The 90mm T8 gun on T5E2 carriage was classified as limited standard on 7 September 1944. The first three T8s were completed in 1944 and the entire rune of 200 by June 1945. Only one actually reached Europe during the war, with the Zebra mission, which took a number of experimental weapons to the front (including the T26E3 Pershing). However by this point towed anti-tank guns had been discredited and there is no record that the T8 ever saw any combat.

After the war the 90mm gun was used by the anti-tank batteries of the Airborne Divisions, even though they were too large to be carried in any of the available aircraft.

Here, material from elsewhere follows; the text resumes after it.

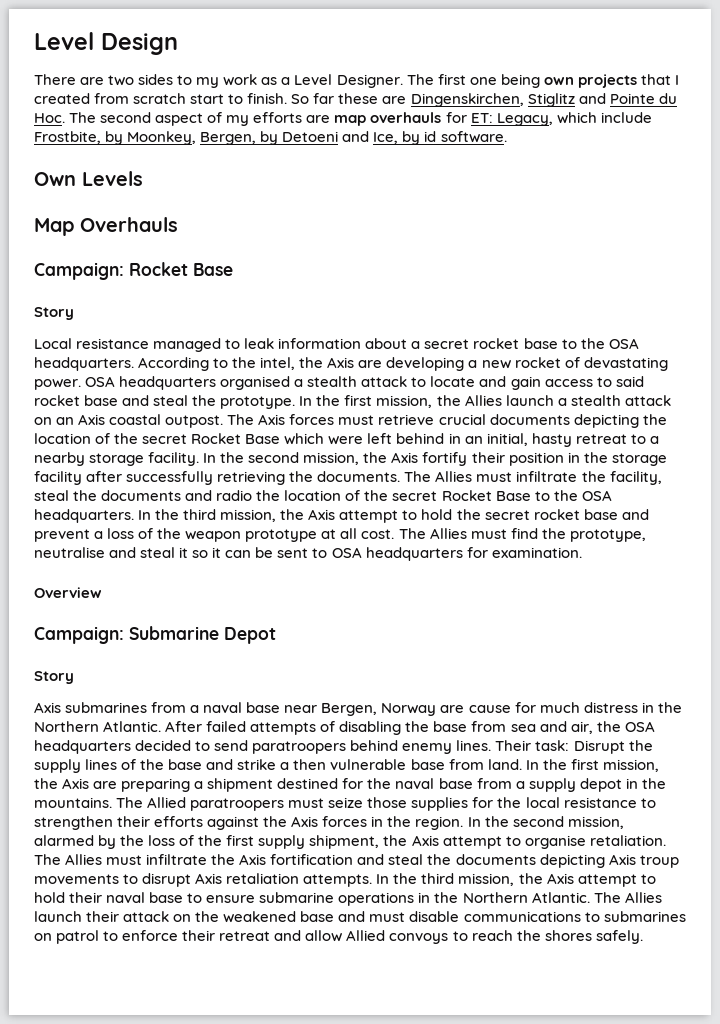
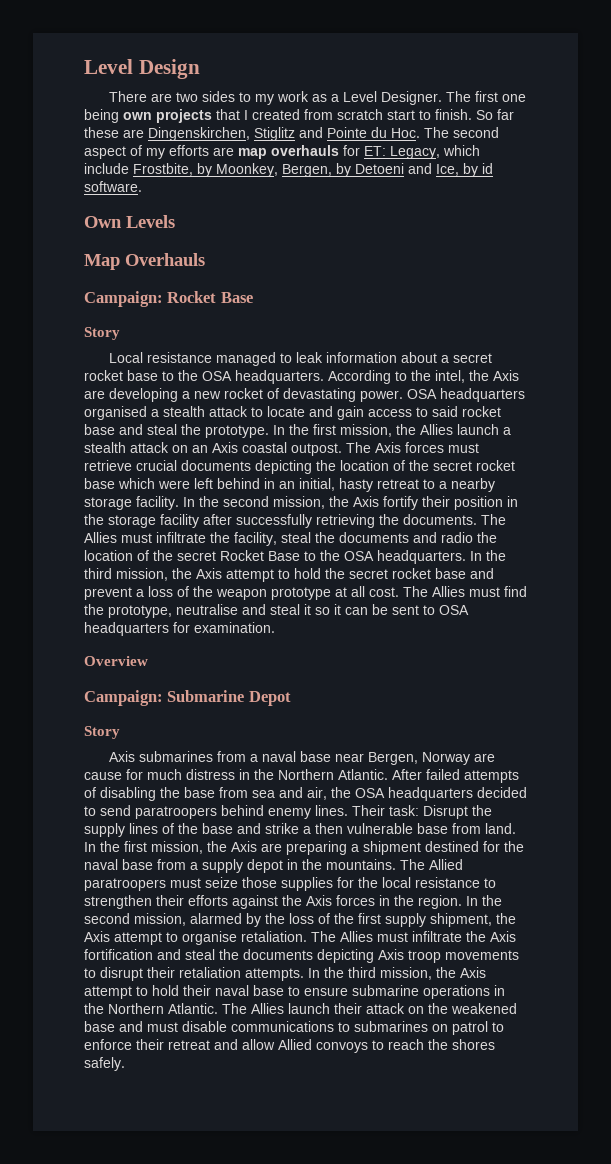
[191,433,281,444] Rocket Base -> [476,460,515,471] [84,478,115,489] rocket base
[639,855,679,868] troup -> [408,950,441,963] troop
[195,873,223,884] Axis -> [147,967,175,978] their

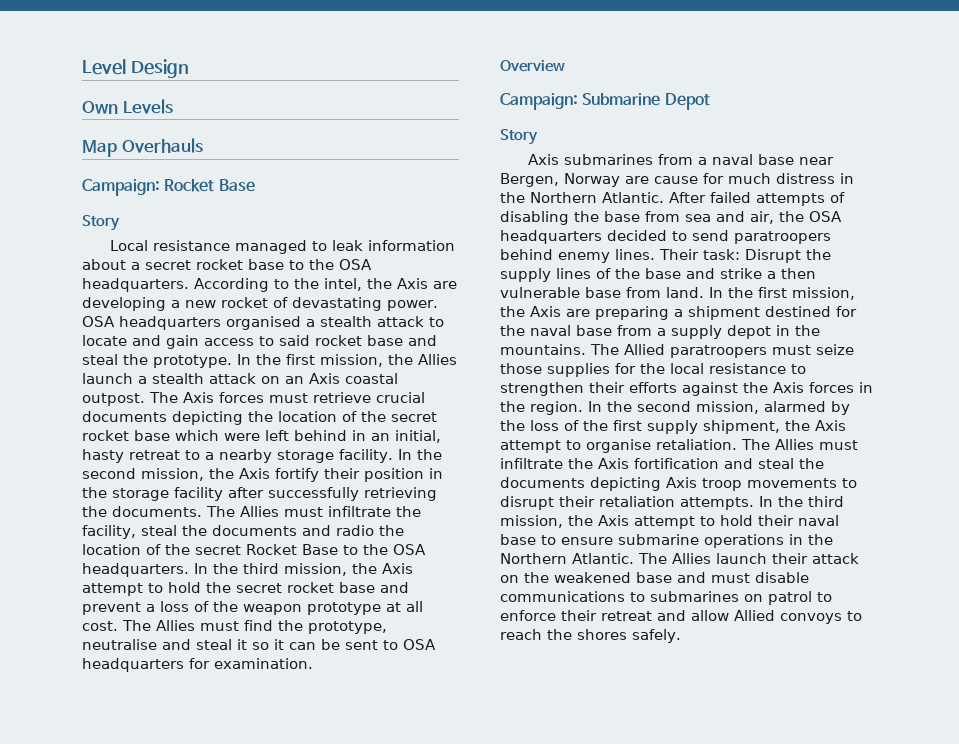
[109,91,527,105] [84,109,514,123] [84,127,499,141] [84,145,480,159] [84,163,493,177] [84,181,142,192] // There are two sides to my work as a Level Designer. The first one being own projects that I created from scratch start to finish. So far these are Dingenskirchen, Stiglitz and Pointe du Hoc. The second aspect of my efforts are map overhauls for ET: Legacy, which include Frostbite, by Moonkey, Bergen, by Detoeni and Ice, by id software. -> (189, 68) none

They were removed from service in the early 1950s.

An improved version of the T8 was produced, the T25 gun, which had a muzzle brake. But this seemed to be an experimental prototype.

Eventually a version of the T8 with the T20E1 gun and T15 carriage was tested; this led to the 105 mm anti-tank gun T8.

===90 mm gun T15===
Because the standard fifteen-and-a-half foot long M3 90 mm main tank gun proved incapable of penetrating the heaviest frontal armor of the heaviest German tanks such as the Tiger II tank and the rarer Jagdtiger tank destroyer variant, a number of improved versions of the M3 were developed, including the T14 which included a standard muzzle brake and the T15 series. The 90 mm T15E1 L/73, with its 21 ft long barrel, was designed and developed as an AT gun that could match or surpass the performance of the 8.8 cm KwK43 L/71 cannon, the famous long 88 on the Tiger II.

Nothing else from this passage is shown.